In article <firstname.lastname@example.org>, WM <email@example.com> wrote:
> If actually infinite paths exist, then there is a path p that can be > distinguished from every path of P. > And: > There is no path p that can be distinguished from every path of P. > > This kind of proof is called proof by contradiction or modus tollens: > ((A ==> B) & ~B) ==> ~A
But WM has not proved either. If the node set of a maximal infinite binary tree tree is actually infinite and P is any countable or finite set of paths (or other sets of nodes) of that tree (where a path is any maximal linear subset of the set of nodes under the ancestor relation) then there are paths not members of P.
And any such non-member path can be distinguished from all members of P.
> > > > Irrelevant, you distinguish p from every element of P > > Not after they have been written in form of tree.
The set P does not contain, as a member, after a construction of a tree anything that P did not contain, as a member, before that construction.
So that if P starts either finite countably infinite, it remains so, but the set of ALL paths in a maximal infinite binary tee, regardless of how it may have been "constructed", is uncountably infinite, a la Cantor. > > > > > Every path of the tree is is from P. > > > > Nope. Every *node* of the tree is from P. > > Every path of the tree is from P. I explicitly forbid every other path > to enter my tree.
Then your tree is not maximal, and may not even be a tree in the sense that there will be in it linearly ordered sets of nodes which are not subsets of any path.
> But, surprise, there is no other path willing to do > so.
Maybe not in those quasi-trees that WM "constructs" but if WM's the member paths of WM's P are countable in cardinality, then there will be sets of nodes satisfying all the requirements of pathhood in the constructed tree that are not in WM's P.
> What kind of path should apply, after I have every node of the > tree covered with a path of P?
All those uncountably many maximal linearly-ordered sets of nodes that are not members of P. > > > However, there is a *subset of nodes* in the tree that is not > > contained in one element of P. > > Wrong.
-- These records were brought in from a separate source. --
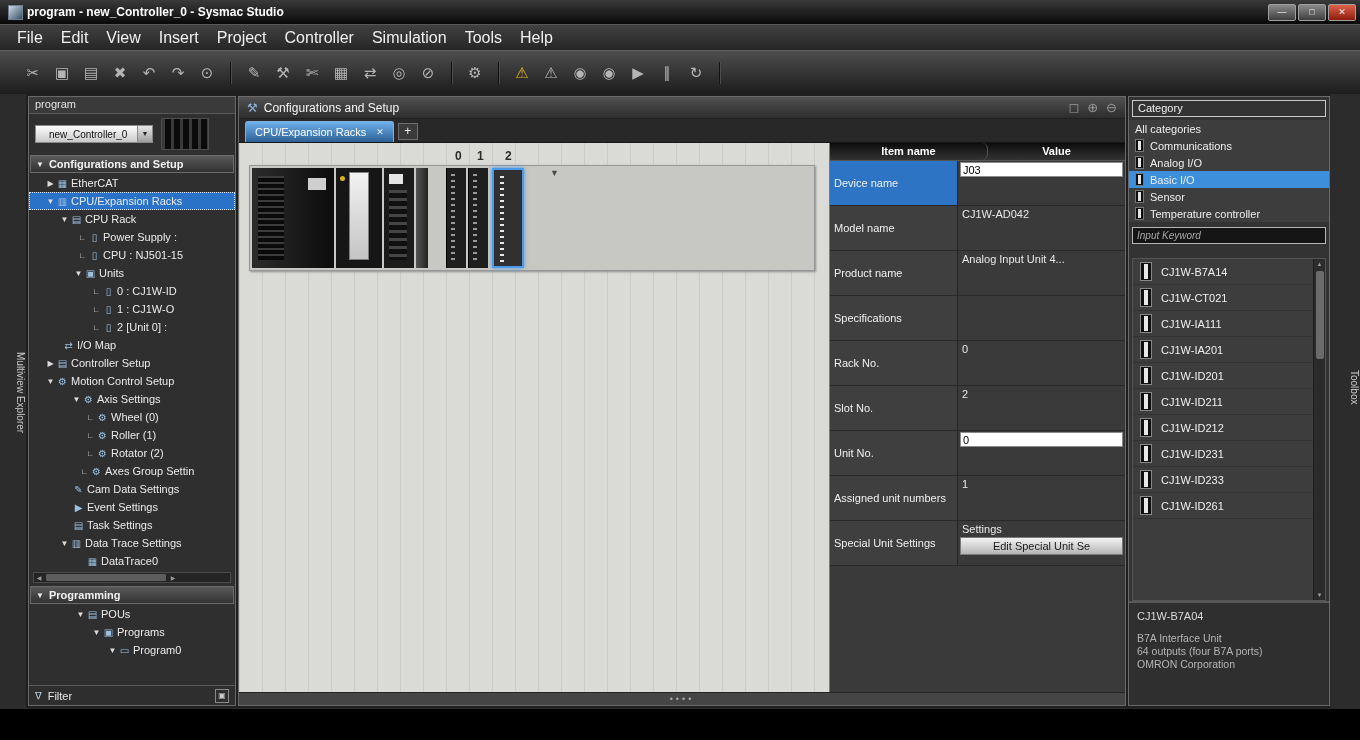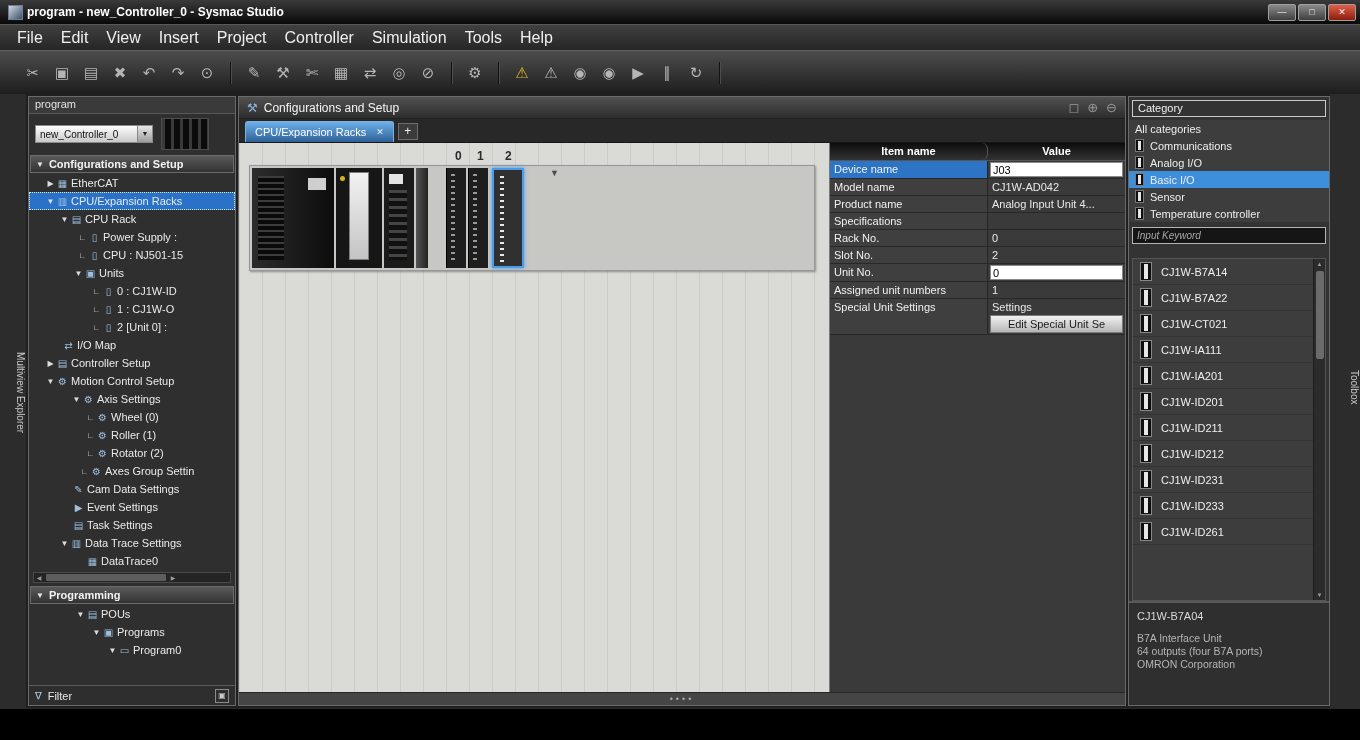--- a/index.html
+++ b/index.html
@@ -28,21 +28,21 @@
   .content { flex:1; display:flex; min-height:0; background:#1f1f1f; }
   .strip { background:#2c2c2c; color:#c9c9c9; font-size:10px; writing-mode:vertical-rl; text-align:left; flex:none; }
   .strip.left { width:26px; padding-top:258px; padding-left:7px; }
   .strip.right { width:30px; padding-top:276px; padding-left:9px; }
 
   
   .left-panel { width:208px; margin:2px; border:1px solid #6a6a6a; background:#2f2f2f; display:flex; flex-direction:column; flex:none; min-height:0; }
   .lp-header { height:17px; background:#3a3a3a; border-bottom:1px solid #585858; color:#e2e2e2; padding:1px 6px; flex:none; }
   .lp-ctrl-row { height:40px; display:flex; align-items:center; gap:8px; padding:4px 6px; flex:none; }
   .ctrl-select { width:118px; height:18px; background:linear-gradient(180deg,#fdfdfd,#c9c9c9); border:1px solid #8a8a8a; color:#111; font-size:10px; display:flex; align-items:center; }
-  .ctrl-select .txt { flex:1; padding-left:4px; overflow:hidden; white-space:nowrap; }
+  .ctrl-select .txt { flex:1; padding-left:13px; overflow:hidden; white-space:nowrap; }
   .ctrl-arrow { width:15px; height:100%; background:linear-gradient(180deg,#e7e7e7,#9e9e9e); border-left:1px solid #8a8a8a; font-size:7px; color:#222; text-align:center; line-height:16px; }
   .ctrl-thumb { width:48px; height:32px; background:#0d0d0d; border:1px solid #4c4c4c; background-image:repeating-linear-gradient(90deg,#3a3a3a 0 3px,#0b0b0b 3px 9px); }
   .tree { flex:none; overflow:hidden; }
   .tree2 { flex:none; }
   .tree-section-hdr { height:18px; background:linear-gradient(180deg,#5a5a5a,#323232); border:1px solid #6b6b6b; margin:1px; display:flex; align-items:center; gap:5px; padding-left:5px; font-weight:bold; color:#f2f2f2; flex:none; }
   .tree-section-hdr .hdr-arrow { font-size:8px; color:#e8e8e8; }
   .tree-row { height:18px; display:flex; align-items:center; white-space:nowrap; overflow:hidden; }
   .tree-row.selected { background:#2a72c8; outline:1px dotted #cfe3f7; outline-offset:-1px; }
   .tarrow { width:11px; font-size:8px; color:#dcdcdc; text-align:center; flex:none; }
   .tglyph { width:13px; font-size:10px; color:#9cc0e0; text-align:center; flex:none; }
@@ -91,21 +91,21 @@
   .s2 { left:242px; width:32px; background:#303030; border:2px solid #4a9be8; box-shadow:0 0 4px #4a9be8; }
   .s2::before { left:6px; background:repeating-linear-gradient(180deg,#e8e8e8 0 2px,transparent 2px 6px); }
   .rack-dd { position:absolute; left:300px; top:2px; font-size:9px; color:#4a4a4a; }
 
   
   .propcol { width:296px; flex:none; border-left:1px solid #7a7a7a; background:#3a3a3a; display:flex; flex-direction:column; }
   .prop-header { height:18px; display:flex; background:linear-gradient(180deg,#0c0c0c,#333); border-bottom:1px solid #555; font-weight:bold; flex:none; }
   .ph-name { width:158px; text-align:center; line-height:17px; border-right:1px solid #555; color:#fff;border-radius:6px; }
   .ph-val { flex:1; text-align:center; line-height:17px; color:#fff; }
   .prow { display:flex; border-bottom:1px solid #282828; align-items:stretch; }
-  .pname { width:158px; padding:2px 4px; background:#3f3f3f; border-right:1px solid #262626; color:#f0f0f0; }
+  .pname { width:128px; padding:16px 4px; background:#3f3f3f; border-right:1px solid #262626; color:#f0f0f0; }
   .pname.selected { background:#2d74c4; }
   .pval { flex:1; padding:1px 2px; color:#e8e8e8; }
   .pinput { display:block; width:100%; height:15px; background:#fff; border:1px solid #8a8a8a; color:#000; font-size:11px; font-family:inherit; padding:0 2px; }
   .ptext { display:block; padding:1px 2px; }
   .pbtn { display:block; width:100%; height:18px; margin-top:1px; background:linear-gradient(180deg,#f2f2f2,#b5b5b5); border:1px solid #7a7a7a; color:#1b1b1b; font-size:11px; font-family:inherit; white-space:nowrap; overflow:hidden; }
   .prop-fill { flex:1; }
   .c-scroll { height:13px; background:#454545; border-top:1px solid #262626; text-align:center; color:#a8a8a8; font-size:9px; letter-spacing:3px; line-height:12px; flex:none; }
 
   
   .right-panel { width:202px; margin:2px 0 2px 0; border:1px solid #6a6a6a; background:#333; display:flex; flex-direction:column; flex:none; min-height:0; }
@@ -575,24 +575,20 @@
       <input class="tb-keyword" placeholder="Input Keyword" style="">
 
       <div class="tb-list">
         <div class="tb-rows">
 
             <div class="tb-row">
               <span class="unit-icon-lg"></span>
               <span>CJ1W-B7A14</span>
             </div>
 
-            <div class="tb-row">
-              <span class="unit-icon-lg"></span>
-              <span>CJ1W-B7A22</span>
-            </div>
 
             <div class="tb-row">
               <span class="unit-icon-lg"></span>
               <span>CJ1W-CT021</span>
             </div>
 
             <div class="tb-row">
               <span class="unit-icon-lg"></span>
               <span>CJ1W-IA111</span>
             </div>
Every node and every subset of nodes is in a path of P.
It is WM who is dead wrong about that, apparently because he does not even understand what paths are.
There are all kinds of "subsets of nodes" which cannot be members of any path. For example, no path can contain both children of any parent node.
And if P is countable, then its member paths can be listed and the Cantor construction produces a path not in P
> ideas you talk about are not realized by digits or bits or nodes
They are "realized" in the imagination of those whose imaginations are not as crippled s WM's, which is all that is needed in mathematics.